On devrait rebaptiser la fête du Canada. Comme chaque année, voici mon billet « poubelle ». Depuis deux semaines, j’ai des arrêts cardiaques devant le contenu des déchets. Ce matin encore, à Westmount, un sofa deux places qui semblait en très bon état et une bibliothèque assortie gisaient sur le trottoir. Tous ces objets jetés me fendent le coeur. Hier, devant mes yeux, le camion des éboueurs engloutissait un but de basket en plastique sur pied, une table pour enfants en plastique aussi, de quoi faire le bonheur de bien d’autres enfants.

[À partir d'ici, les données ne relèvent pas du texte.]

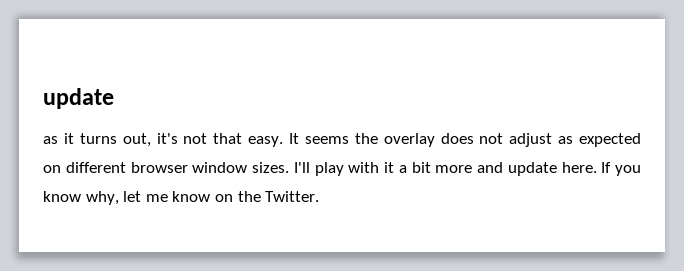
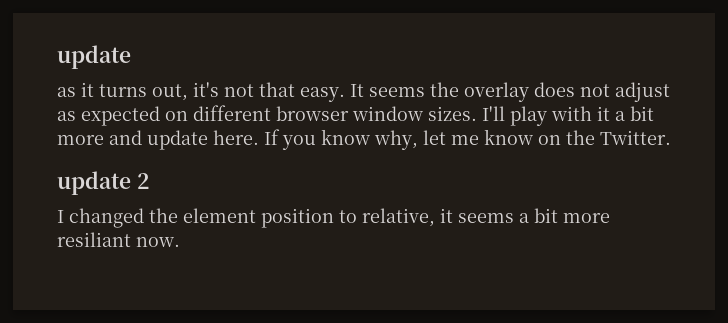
(320, 196) none -> [57,171,149,195] [57,208,610,228] [57,232,180,247] // update 2 // I changed the element position to relative, it seems a bit more resiliant now.

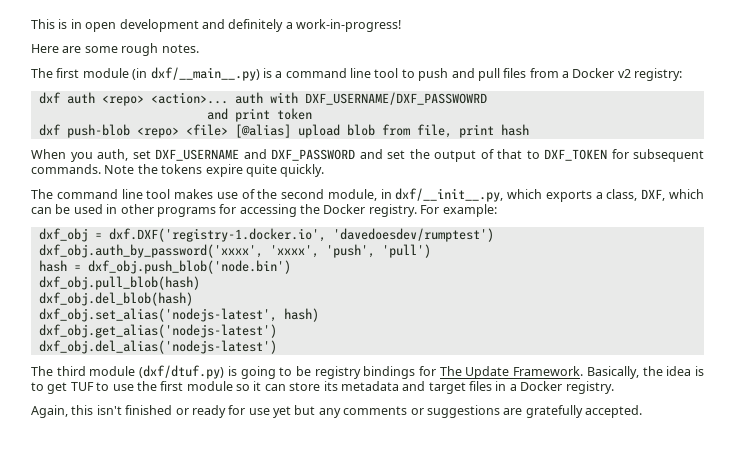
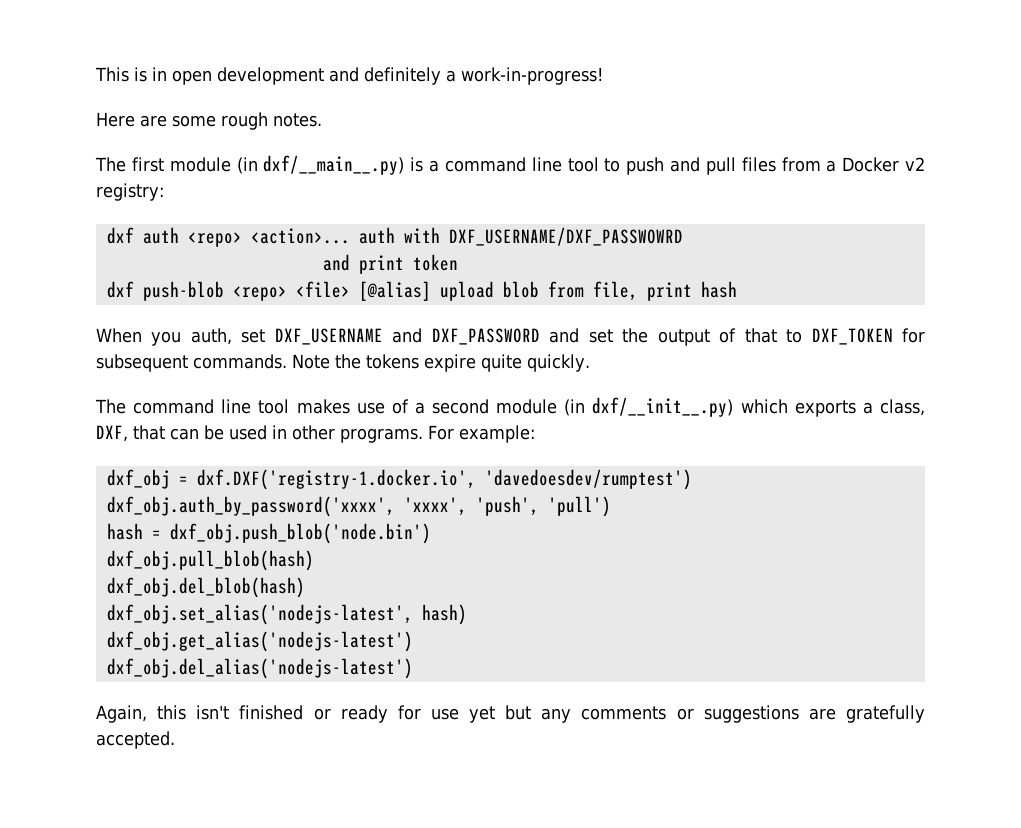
[257,188,504,202] the second module, in dxf/__init__.py, -> [414,397,734,417] a second module (in dxf/__init__.py)
[668,189,704,199] which -> [133,425,165,440] that
[156,204,417,217] programs for accessing the Docker registry. -> [340,428,423,443] programs.
[31,365,704,379] [31,381,614,394] // The third module (dxf/dtuf.py) is going to be registry bindings for The Update Framework. Basically, the idea is to get TUF to use the first module so it can store its metadata and target files in a Docker registry. -> (413, 668) none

Paresse? Négligence? Inconscience? Cécité? Je ne sais trop comment qualifier ces « donateurs » qui ne font pas l’effort d’aller porter ces objets dans les organismes de charité, dans les centres de récupération, chez Renaissance, qui ne pensent pas à faire appel à Free Cycle pour rendre d’autres gens heureux. Nous avons donné une laveuse et sécheuse en parfait état de marche de cette façon cet hiver lorsque mon fiancé a emménagé chez moi. Et j’ai fait appel au service Recyc.frigo pour me débarrasser d’un vieux frigo dans la nouvelle maison où nous emménagerons dans deux jours. On vous paie pour venir ramasser votre vieux bazou qui consomme trop d’énergie!

Au village de Mansonville, en Estrie, au centre de récupération, on peut déposer des meubles et électroménagers qui pourront servir à d’autres; une sorte de Freecycle sans le virtuel. Chacun se sert, aucune garantie ni argent remis. Et c’est gratuit.  Dans Le Devoir de vendredi, je raconterai comment j’ai vidé mon chalet de tout son contenu, sans rien mettre à la rue, simplement en passant le mot à la maison Reilly, dont j’ai déjà parlé ici.

En attendant, ouvrez l’oeil et le bon. Autant j’aime les ventes de garage, autant les « ventes » de poubelles sont des aubaines pour tous.


Ruelle dans NDG: un fauteuil, un lit en bois et deux lampes. Prix non négociable.